En décembre 2020, le chef Alexis Kossenko porte la partition avec une intensité convaincante, jouant surtout sur les effets de contrastes et la caractérisation des personnages ; à ce titre c’est essentiellement le méchant Oroès génie aérien maléfique qui vole la vedette à ses partenaires chanteurs ; le baryton David Witczak éblouit de bout en bout ; mordant, vif, épatant, en rien caricatural d’une élégance délirante à laquelle se joint un souci d’intelligibilité exemplaire, cette dernière qualité le distinguant ici, devant tout autre.

L’histoire développée par le livret de Marmontel, proche de Voltaire qui a aussi collaboré avec Rameau (l’opéra perdu Sanson, Le temple de la gloire), évoque en lien avec la recherche du Rameau théoricien, cette faculté qu’ont certaines notes à vibrer naturellement par résonance ou « sympathie » ; ainsi en est-il du couple des amants Acanthe et Céphise qui grâce à leur protectrice (la fée), ressent à distance ce que l’autre éprouve. Magie de l’amour qui inspire à Rameau, une partition particulièrement raffinée. Voire hallucinante tant son travail sur l’orchestre manifeste le plus haut degré de raffinement comme d’audace.

Le génie de Rameau célébré…
Acanthe et Céphise (1749),
une œuvre inclassable et expérimentale

 

 

En particulier dès l’ouverture, véritable festival pétaradant et scintillant de couleurs (les cris de la foule, les coups de canons, les feux d’artifice… à l’annonce de la naissance royale / le choix de clarinettes dont le timbre inédit alors dans une œuvre française souligne la plasticité du style ramellien et ses innovations sans limites pour faire chanter et parler les instruments. Cf le quatuor pour clarinettes et cors pour un entracte au II).
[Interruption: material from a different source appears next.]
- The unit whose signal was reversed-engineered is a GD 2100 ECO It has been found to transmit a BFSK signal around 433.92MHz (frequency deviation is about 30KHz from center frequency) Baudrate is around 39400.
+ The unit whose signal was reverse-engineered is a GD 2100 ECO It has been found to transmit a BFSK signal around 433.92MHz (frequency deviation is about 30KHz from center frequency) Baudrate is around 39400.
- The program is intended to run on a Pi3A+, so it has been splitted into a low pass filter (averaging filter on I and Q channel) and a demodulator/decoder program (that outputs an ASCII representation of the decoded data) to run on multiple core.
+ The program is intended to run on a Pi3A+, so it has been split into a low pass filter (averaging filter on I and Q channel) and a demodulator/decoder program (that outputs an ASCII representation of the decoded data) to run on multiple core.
Avant Mozart, Rameau se passionne pour le timbre de la clarinette, découverte probablement avec la visite de musiciens de Bohême attestés à paris dans les années 1740.
Toute la partition exprime une invention unique au XVIII ème dont les singularités remarquables se retrouvent des Hippolyte et Aricie, premier opéra de 1733, ou dans Nais, opéra pour la paix, sans omettre Zoroastre de 1749 (qui utilise selon les possibilités hautbois ou clarinette); Castor et Pollux, le dernier opéra Les Boréades (1764) dont les alliance de timbres et la direction de l’écriture orchestrale restent inouïes pour l’époque … Autant de prouesses qui font de Rameau le plus grand compositeur français des Lumières. Un moderne inclassable en somme qui marque le génie musical hexagonal comme Berlioz et Ravel.
L’écriture d’Acanthe exprime aussi le divin chant de l’amour et le miracle qu’il permet : la Naissance ainsi célébrée. Et pour ciseler encore la couleur amoureuse Rameau ne conçoit les amants que dans des duos enivrés. Une union indéfectible contre laquelle les effets d’Oroès jaloux tombent les uns après les autres.
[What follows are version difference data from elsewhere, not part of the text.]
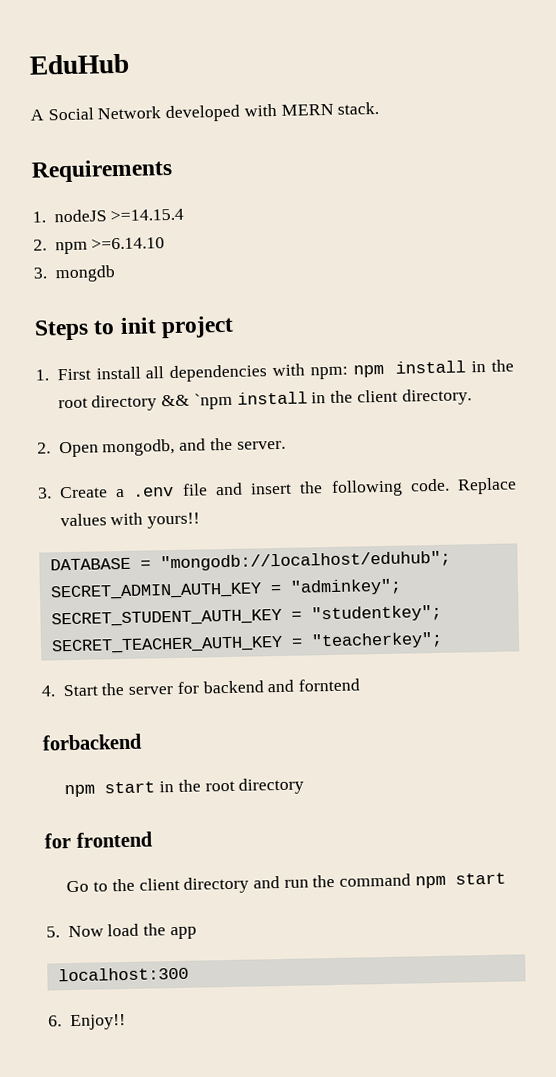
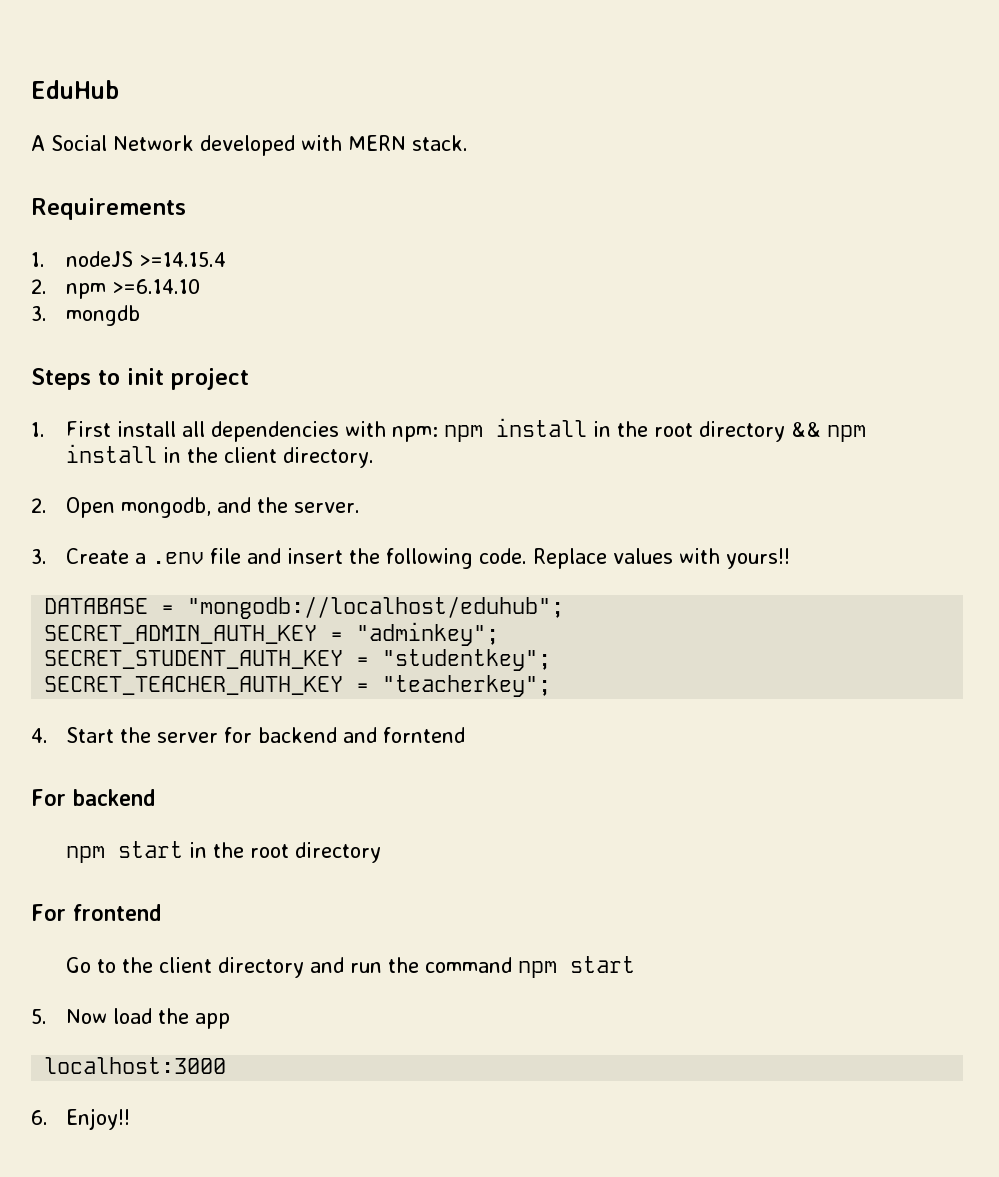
- 1. First install all dependencies with npm: npm install in the root directory && `npm install in the client directory.
+ 1. First install all dependencies with npm: npm install in the root directory && npm install in the client directory.
- forbackend
+ For backend
- for frontend
+ For frontend
- localhost:300
+ localhost:3000

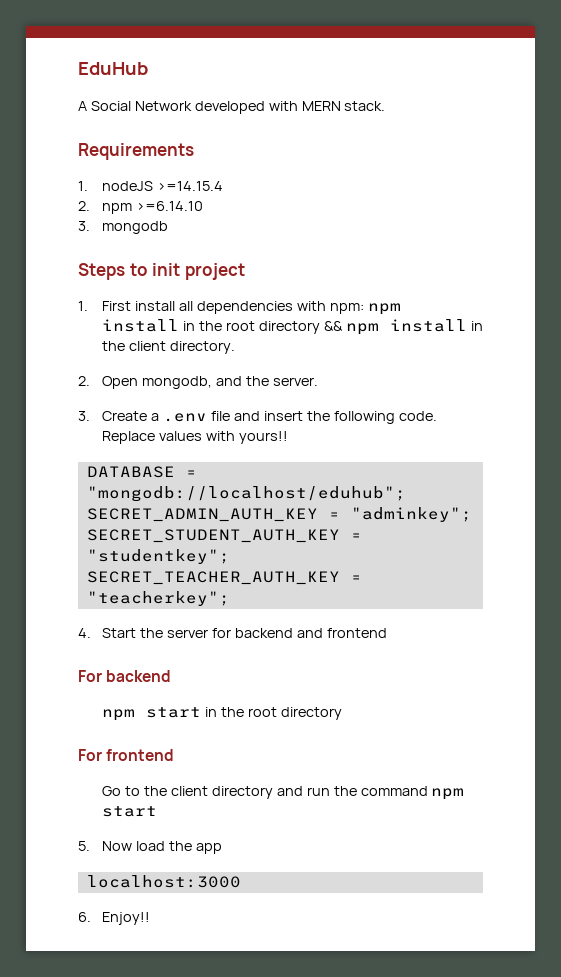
- 3. mongdb
+ 3. mongodb
- 4. Start the server for backend and forntend
+ 4. Start the server for backend and frontend

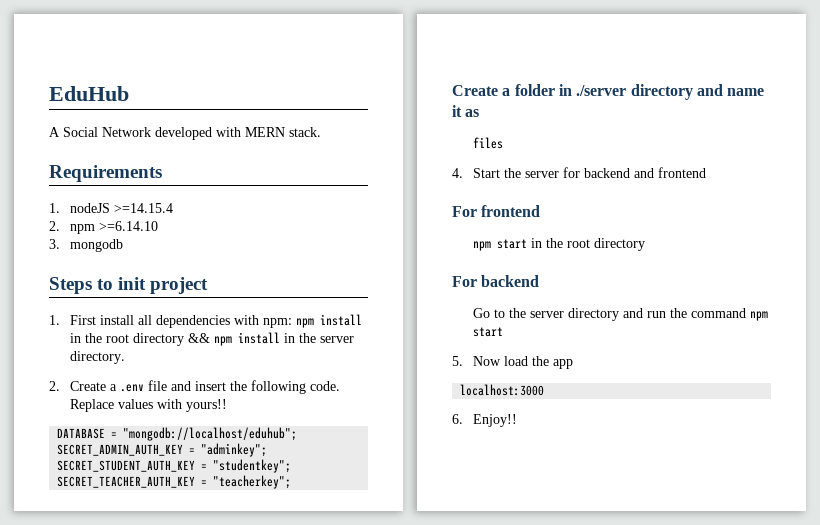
- 1. First install all dependencies with npm: npm install in the root directory && npm install in the client directory.
+ 1. First install all dependencies with npm: npm install in the root directory && npm install in the server directory.
- 2. Open mongodb, and the server.
- 3. Create a .env file and insert the following code.
+ 2. Create a .env file and insert the following code.
+ Create a folder in ./server directory and name it as
+ files
- For backend
+ For frontend
- For frontend
+ For backend
- Go to the client directory and run the command npm start
+ Go to the server directory and run the command npm start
Alexis Kossenko fait briller et même claquer tous les accents d’un orchestre incroyablement magicien. Il en fait un manège exalté, tout du long, dans airs et récits (tous orchestrés), souvent survolté à la Dysney (style Fantasia) mais sans perdre un instant les enjeux de chaque situation. Il est évident ici que l’acteur principal est l’orchestre que complète avec style le choeur.

Pour accréditer encore la présente lecture, un soin particulier s’est concentré sur l’instrumentation… Qui entend restituer la balance sonore et la palette instrumentale de l’Orchestre de Rameau tel qu’il en disposait à l’académie royale de musique. De fait la puissance des violoncelles (ici 9 quand le chef Bruno Procopio en a osé jusqu’à 11dans un récent concert événement inaugurant son propre orchestre JOR JEUNE ORCHESTRE RAMEAU à Mazan, Var, le 31 oct 2201, avec même 2 clavecins) remodèle les équilibres sonores faisant surgir par la souplesse et l’énergie du pupitre de basses ainsi recomposé, la naissance de l’Orchestre moderne. RAMEAU PREMIER SYMPHONIQUE FRANÇAIS, on en supputait l’idée sans penser que cette option se confirmerait aujourd’hui avec pertinence.
Voilà que se dessine sous un jour nouveau une nouvelle approche de Rameau, instrumentalement argumentée et de plus en plus « authentique ». Avec des voix mieux choisies et surtout intelligibles, un chef comme ici engagé, fiévreux, détaillé… Les surprises et nouveaux accomplissement sont à venir. Déjà est annoncé en 2022, une nouvelle version de Zoroastre, celle de la création scandaleuse de 1749, plutôt que celle de 1756, davantage connue (et enregistrée), après une recherche aussi argumentée que cet Acanthe… On l’attend avec impatience en souhaitant que les voix soient plus attentives à l’articulation du texte, vraie faiblesse de cet enregistrement pourtant des plus délectables.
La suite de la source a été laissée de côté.